FastAPI is built on top of Starlette, which is an ASGI framework. That makes it ideal for building async web services in Python.
Async code can be more efficient only when it comes to IO operations like reading from a database – that's like 99% of web use cases. But you might be surprised to know that even for non-IO operations, async functions will perform better in FastAPI.
Consider this application:
from fastapi import FastAPI
app = FastAPI()
@app.get("/nonasync")
def nonasync_endpoint():
return "Hello Non-Async"
@app.get("/async")
async def async_endpoint():
return "Hello Async"
The /nonasync
endpoint is bound to a regular Python function, and the /async
endpoint is bound to a coroutine.
I'm running the Uvicorn server in production mode:
uvicorn main:app --port 3000
And load test using Apache HTTP server benchmarking tool:
$ ab -n 1000 -c 100 http://localhost:3000/async
Requests per second: 13190.52
$ ab -n 1000 -c 100 http://localhost:3000/nonasync
Requests per second: 7103.43
I ran these tests on an Intel i9-13900K CPU.
The async endpoint is 85% faster than non-async, even though there's no IO.
Why?
We keep hearing there's no benefit in using async code when there's no IO. Why isn't it true here?
This is a call chain starting from a FastAPI route handler when the endpoint is not a coroutine:
- FastAPI: get_route_handler
- FastAPI: get_request_handler
- FastAPI: run_endpoint_function
- Starlette: run_in_threadpool
- AnyIO: anyio.to_thread.run_sync
- Starlette: run_in_threadpool
- FastAPI: run_endpoint_function
- FastAPI: get_request_handler
The answer is anyio.to_thread.run_sync
. It allows running a blocking function in a worker thread.

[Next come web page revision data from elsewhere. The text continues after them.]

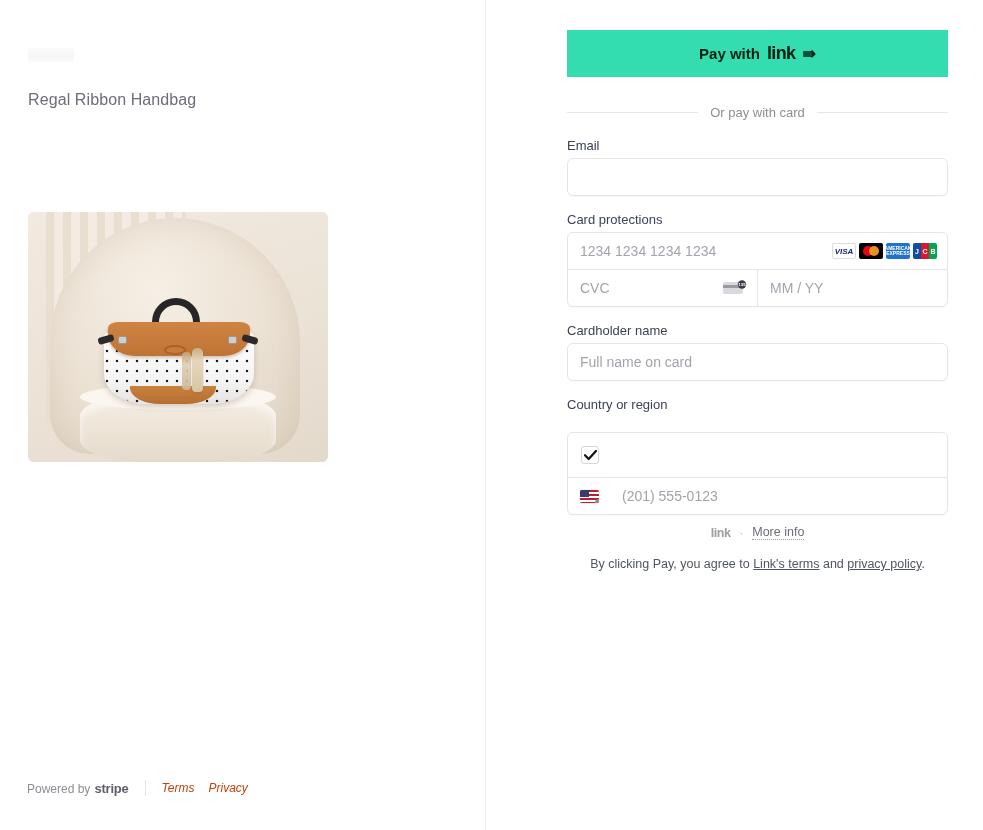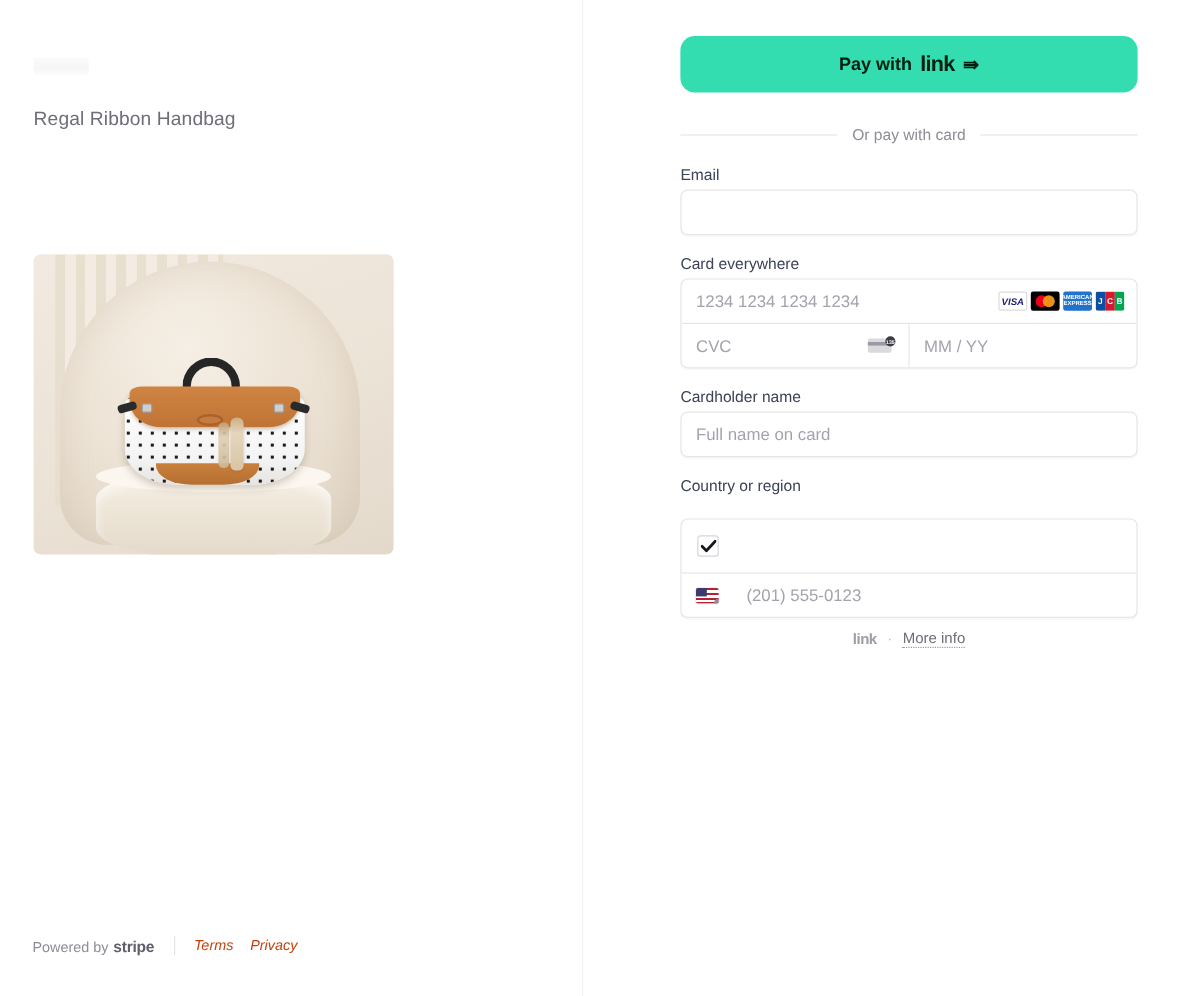"Pay with" .link-pay-btn { border-radius: 12px -> 0 }
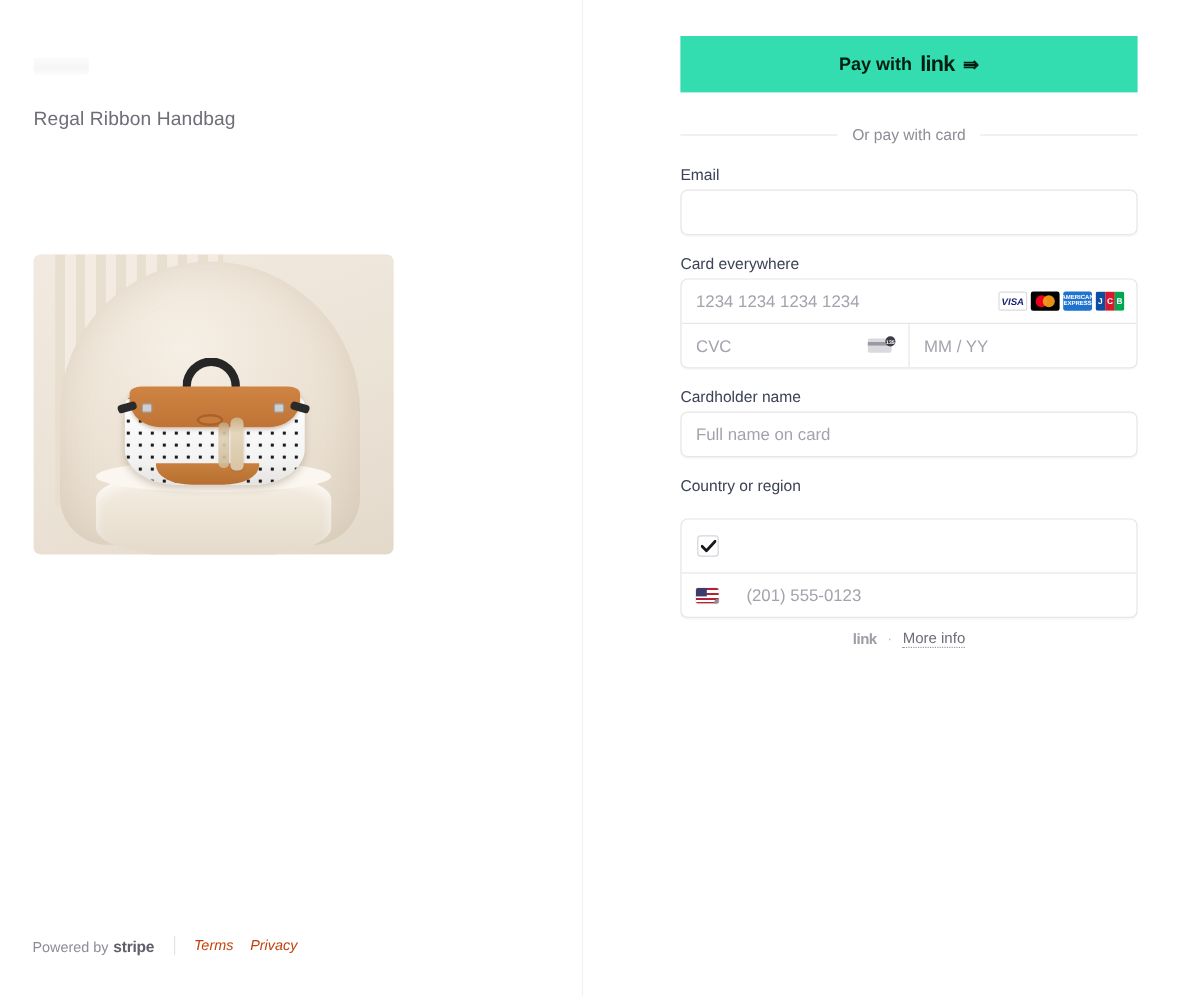"Card everywhere" label.field-label { text: everywhere -> protections }
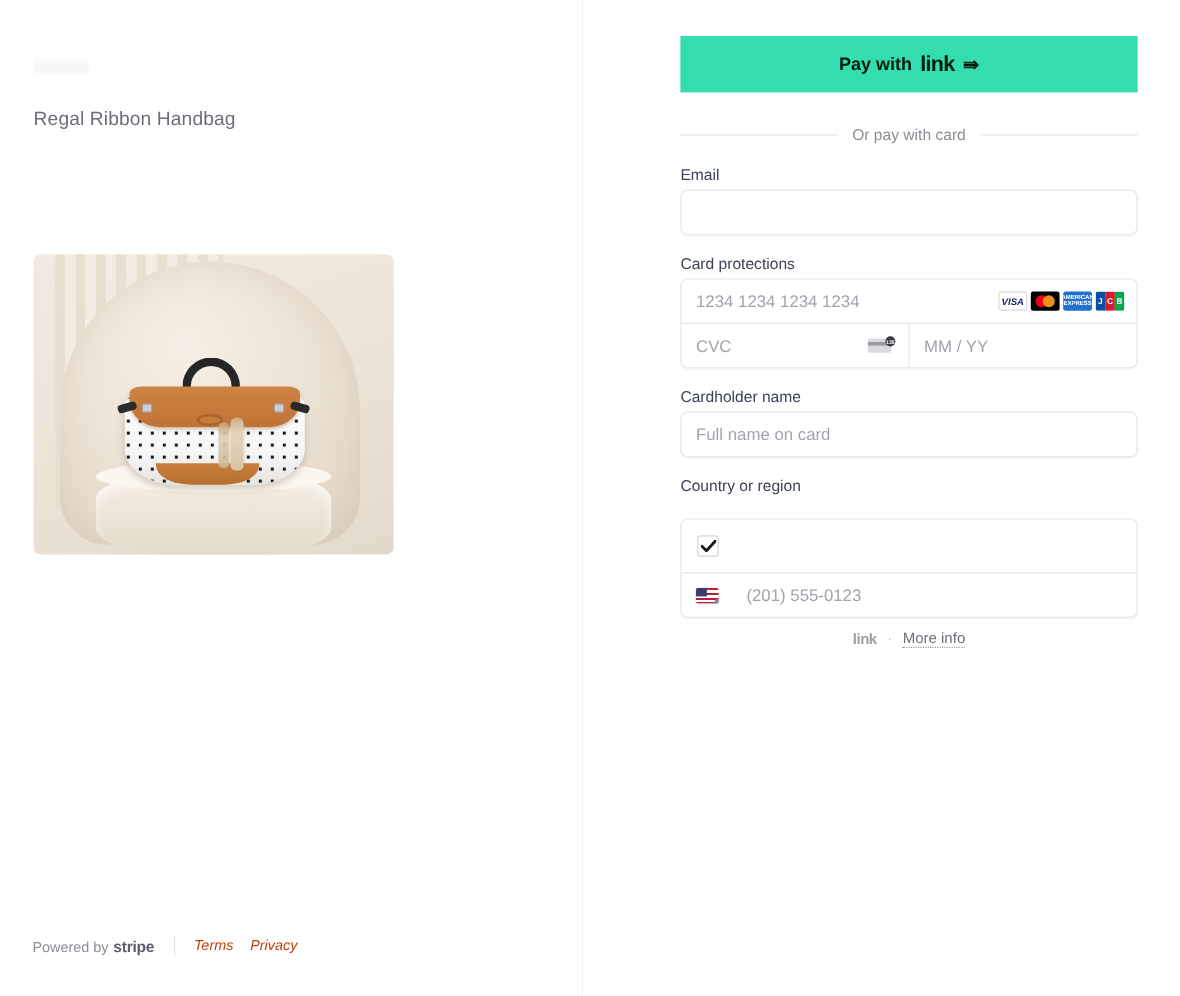"By clicking Pay, you agree" div.terms { html: none -> <div> <span>By clicking Pay, you agree to </span><u>Link's terms</u><span> and </span><u>privacy policy</u><span>.</span> </div> }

It lets the event loop continue running other tasks while the worker thread runs the blocking call. When a function is not a coroutine, FastAPI uses Starlette's run_in_threadpool
to execute the endpoint function, which ultimately uses anyio.to_thread.run_sync
.
Running a function in a worker thread and waiting until it's done adds overhead for each API call.
Use More CPU
I added some dummy operations to make sure the endpoints represent a real CPU-intensive task:
def cpu_intensive_task():
c = 0
for i in range(0, 1000000):
c += 1
@app.get("/nonasync")
def nonasync_endpoint():
cpu_intensive_task()
return "Hello Non-Async"
@app.get("/async")
async def async_endpoint():
cpu_intensive_task()
return "Hello Async"
And the result is even more surprising:
$ ab -n 1000 -c 100 http://localhost:3000/async
Requests per second: 31.47
$ ab -n 1000 -c 100 http://localhost:3000/nonasync
Requests per second: 15.56
The async endpoint is more than 2 times faster in this case.
Multi-worker
Out of curiosity, I ran Uvicorn with 32 workers since my CPU has 32 threads.
uvicorn main:app --port 3000 --workers 32
And the results are:
$ ab -n 1000 -c 100 http://localhost:3000/async
Requests per second: 454.22
$ ab -n 1000 -c 100 http://localhost:3000/nonasync
Requests per second: 367.90
The async endpoint is 23% faster this time. The reason is that there are more worker processes available, and given the number of concurrent requests is the same, fewer threads are needed per process. With fewer threads, there's less context switching and overhead for each process, which ultimately reduces the cumulative overhead of run_in_threadpool
.
Conclusion
Always use async
functions to define your FastAPI endpoints unless you're dealing with blocking IO, no matter if they're CPU-bound or IO.